This wasn’t supposed to happen.
“Kacchan?” he whispers. His knees are scraped even further when he drags himself close, the air is escaping him and he falls forward, fingers pressing, pressing - “Kacchan. Kacchan .”
He traces over the area. There’s blood. Kacchan is still. He is limp. And Izuku’s hands, his palms and fingers and arms — red.
Izuku did this. But this — wasn’t — this wasn’t supposed to happen . He didn’t mean it.
This is not right. Something has gone very wrong. The air around Izuku conjures from the ground, tall and solid. It boxes him in, inches closer with every burn in Izuku’s throat. It keeps him still, keeps him there, forces him to be present and look . It makes sure he cannot move. It forces his eyes to peer through the transparent walls, at what is in front of him. At what he has done.
Izuku is cold. There is a pull. Something stings. And Izuku screams.
This wasn’t supposed to happen.
This wasn’t supposed to happen.
Izuku is stumbling to his feet, the air is cold against the skin where his hero costume is torn but he can’t relish in it—he just burns, he’s burning all over. He takes in big gulps of the cold air and his throat stings with it, his lungs and his mind is all over the place.
He doesn’t know what to do.

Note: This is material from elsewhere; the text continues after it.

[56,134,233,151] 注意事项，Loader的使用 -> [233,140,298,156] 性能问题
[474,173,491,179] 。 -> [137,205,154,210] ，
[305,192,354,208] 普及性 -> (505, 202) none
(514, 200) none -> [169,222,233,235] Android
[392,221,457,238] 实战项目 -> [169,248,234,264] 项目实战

He doesn’t know how this happened.
He runs.
There is no air. He is not breathing. He is hollow. Izuku is loud as he runs and the tears are hot, his face is burning. He doesn’t know where he’s really going, but his feet skid across the street of Ground Beta and it’s deserted, the sun is setting and it’s getting dark. Izuku can see the peek of the moon, the pale light that surrounds it and the glint of stars hidden in the lavender sky.
It makes him press his bloody hands to his cheeks and gasp in attempt to keep in a sob. He keeps running.

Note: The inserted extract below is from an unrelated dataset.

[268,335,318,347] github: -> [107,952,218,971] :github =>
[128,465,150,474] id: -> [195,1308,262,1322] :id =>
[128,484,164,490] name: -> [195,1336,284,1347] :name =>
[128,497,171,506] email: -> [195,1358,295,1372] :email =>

He doesn’t know who is doing this — who is forcing the limbs attached to his consciousness to move. He does not feel the ground he is supposedly running on. They are numb. He is numb. He does not feel the air around him. The way it rustles the curls attached to a head—his head. His. Izuku flinches when he feels hair brush over the skin that is attached to him. His skin, his body—not his, can’t be his, doesn’t want it to be his—and he is not in control.
There are knives all over him, they are carving into his sides, branding themselves into the skin over the bones that are his with a burn that Izuku doesn’t feel. His throat scrapes against something rough and jagged when he swallows and something at the back of his mouth splits when he locks his jaw and Izuku’s mouth is full of pennies.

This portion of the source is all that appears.